PARIMO, theopini.id – Keterbatasan stok darah di Kabupaten Parigi Moutong (Parimo), Sulawesi Tengah mendorong Palang Merah Indonesia (PMI), mengintensifkan donor darah untuk mengejar kebutuhan ideal yang diperkirakan mencapai 9.000 kantong per tahun.
“Kebutuhan darah di Kabupaten Parimo harusnya sebanyak 2 persen dari jumlah penduduk. Artinya, kita harus mampu memenuhi sekitar 9.000 kantong darah per tahun,” ujar Ketua PMI Parimo, Hj Hestiwati Nanga.
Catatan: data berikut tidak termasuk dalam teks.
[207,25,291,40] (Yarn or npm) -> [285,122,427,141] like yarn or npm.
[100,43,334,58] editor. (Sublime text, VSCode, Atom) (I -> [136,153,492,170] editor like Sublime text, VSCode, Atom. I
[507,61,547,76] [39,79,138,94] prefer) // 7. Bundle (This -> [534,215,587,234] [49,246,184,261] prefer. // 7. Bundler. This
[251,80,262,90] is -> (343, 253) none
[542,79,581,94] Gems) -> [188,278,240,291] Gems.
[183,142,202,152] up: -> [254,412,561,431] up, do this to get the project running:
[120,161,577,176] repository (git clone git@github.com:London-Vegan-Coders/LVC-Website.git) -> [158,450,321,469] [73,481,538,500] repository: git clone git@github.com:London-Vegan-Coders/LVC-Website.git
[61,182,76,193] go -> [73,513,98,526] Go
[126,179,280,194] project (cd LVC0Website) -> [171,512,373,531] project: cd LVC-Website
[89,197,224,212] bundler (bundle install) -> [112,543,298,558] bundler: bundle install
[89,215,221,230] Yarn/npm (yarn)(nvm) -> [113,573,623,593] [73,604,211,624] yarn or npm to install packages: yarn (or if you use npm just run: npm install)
Upaya tersebut terus didorong, salah satunya melalui kegiatan donor darah yang digelar dalam rangka Hari Ulang Tahun (HUT) ke-24 Parimo di halaman Kantor Bupati, Jum’at, 10 April 2026. Dari kegiatan itu, PMI berhasil mengumpulkan 13 kantong darah.
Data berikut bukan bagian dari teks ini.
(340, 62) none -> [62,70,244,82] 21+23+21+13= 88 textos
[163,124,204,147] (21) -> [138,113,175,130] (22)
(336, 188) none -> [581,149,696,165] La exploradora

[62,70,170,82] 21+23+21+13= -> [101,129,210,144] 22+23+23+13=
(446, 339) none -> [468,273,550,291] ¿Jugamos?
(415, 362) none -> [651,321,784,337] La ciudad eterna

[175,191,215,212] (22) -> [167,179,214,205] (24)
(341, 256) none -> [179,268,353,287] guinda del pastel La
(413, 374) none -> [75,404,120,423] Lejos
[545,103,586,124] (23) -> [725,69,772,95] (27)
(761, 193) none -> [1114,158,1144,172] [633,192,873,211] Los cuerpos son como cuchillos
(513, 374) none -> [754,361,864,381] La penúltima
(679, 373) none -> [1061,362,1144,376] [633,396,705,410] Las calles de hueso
Meski masih jauh dari kebutuhan tahunan, PMI menjadikan momentum tersebut sebagai langkah awal untuk meningkatkan partisipasi masyarakat dalam donor darah.
Selain kegiatan seremonial, PMI Parimo juga menggencarkan donor darah secara mobile ke sejumlah Organisasi Perangkat Daerah (OPD).
“Selain memanfaatkan momen HUT, kami juga melakukan kegiatan donor darah secara mobile ke beberapa OPD,” jelasnya.
Untuk memperkuat ketersediaan stok darah, PMI Parimo turut menjalin kerja sama dengan berbagai pihak, termasuk melalui penandatanganan nota kesepahaman (MoU) dengan Lembaga Pemasyarakatan (Lapas) Parigi.
“Belum lama ini kami sudah menandatangani MoU dengan pihak Lapas, tujuannya untuk membantu memenuhi stok kebutuhan darah di daerah,” tambahnya.
Menurut dia, pemenuhan stok darah menjadi sangat krusial, mengingat masih adanya kasus kematian ibu dan anak di daerah tersebut, salah satunya akibat pendarahan yang membutuhkan penanganan cepat dengan ketersediaan darah.
Selain itu, PMI bersama Dinas Kesehatan juga mendorong kembali gerakan pelestarian donor darah di masyarakat sebagai upaya jangka panjang.
Ke depan, PMI Parimo juga merencanakan pembangunan Unit Donor Darah (UDD) seperti yang telah tersedia di sejumlah kabupaten lain di Provinsi Sulawesi Tengah. Rencana tersebut, bahkan telah dikomunikasikan dengan pemerintah daerah sejak tahun lalu.